Cynthia McOliver, Ph.D., M.P.H., NIH Center for Scientific Review
Cynthia McOliver, Ph.D., M.P.H., is a Scientific Review Officer managing peer review panels for the Reproductive, Perinatal, and Pediatric Health (RPPH) study section and epidemiology and environmental health special emphasis panels in the Epidemiology and Population Health Branch, Division of AIDS, Behavioral, and Population Sciences in the NIH Center for Scientific Review. She received an M.P.H. from the University of Texas Health Science Center at Houston and a Ph.D. in environmental health sciences and a certificate in risk policy from the Johns Hopkins Bloomberg School of Public Health.
Closing Remarks
David Chang, Ph.D., NIH Office of AIDS Research
David Chang, Ph.D., serves as a Senior Science Advisor, Health Scientist Administrator, at the NIH Office of AIDS Research (OAR).

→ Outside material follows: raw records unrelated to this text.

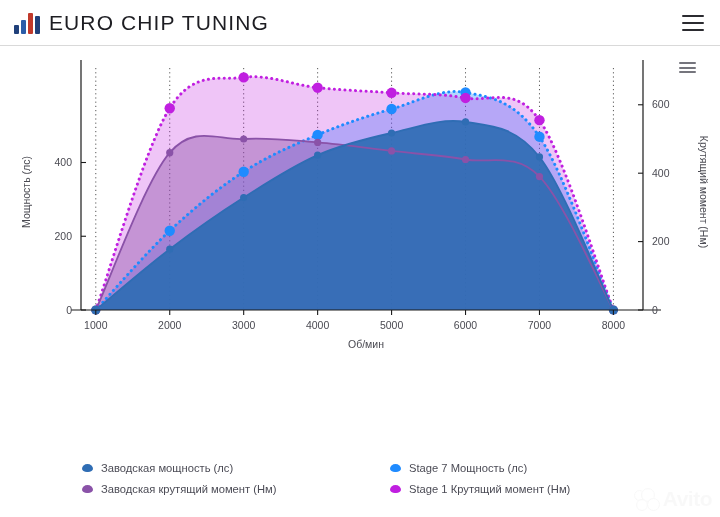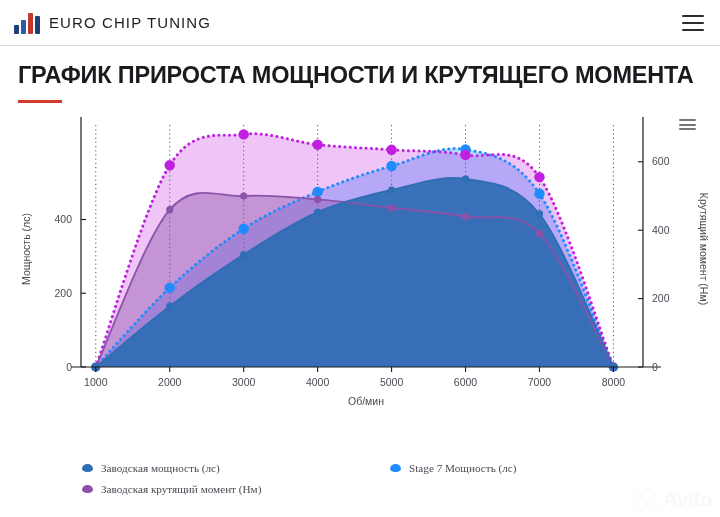"EURO CHIP TUNING" .brand-text { font-size: 15px -> 21px }
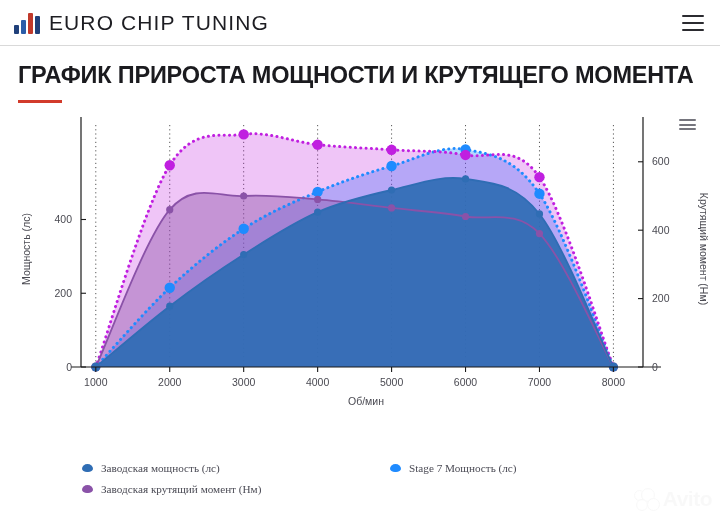"ГРАФИК ПРИРОСТА МОЩНОСТИ И КРУТЯЩЕГО" div.title-wrap { html: <div> <h1>ГРАФИК ПРИРОСТА МОЩНОСТИ И КРУТЯЩЕГО МОМЕНТА</h1> <div></div> </div> -> none }
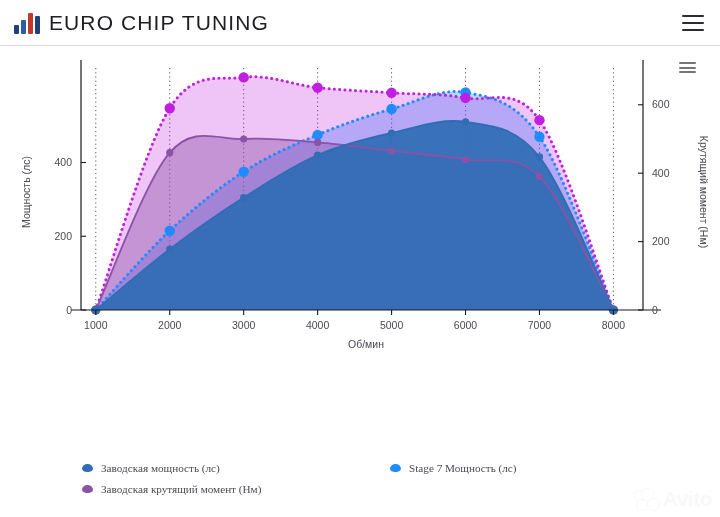"Заводская мощность (лс)" .legend-item { font-family: Liberation Serif, serif -> none }
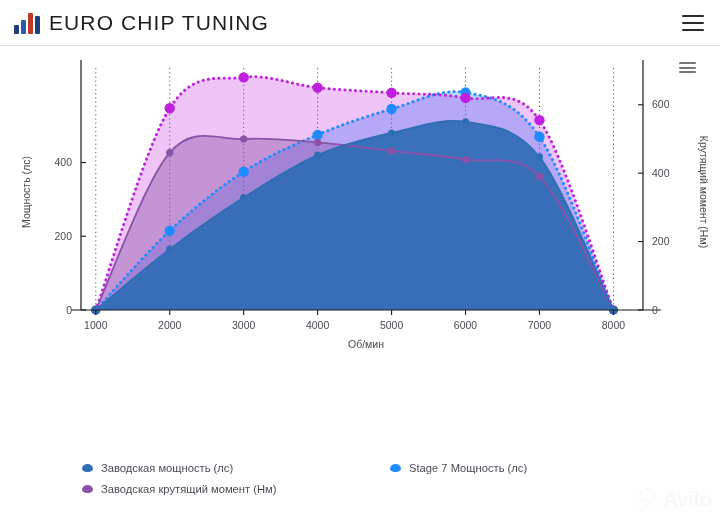"Stage 1 Крутящий момент (Нм)" div.legend-item { html: none -> <div> <span></span> <span>Stage 1 Крутящий момент (Нм)</span> </div> }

He provides expertise in basic and translational science and supports multiple OAR Signature Programs: HIV and Aging, Advancing Technologies to Improve HIV Diagnosis and Care, and Early Career Investigators. He joined OAR after serving as a Scientific Review Officer first at the NIH National Institute of Allergy and Infectious Diseases and, more recently, at the NIH Center for Scientific Review where he managed the HIV Comorbidities and Clinical Studies (HCCS) Study Section. Dr. Chang received his Ph.D. from the Uniformed Services University of the Health Sciences and was a postdoctoral fellow and Research Scientist in the U.S. Military HIV Research Program, Walter Reed Army Institute of Research, Laboratory of Molecular Virology and Pathogenesis.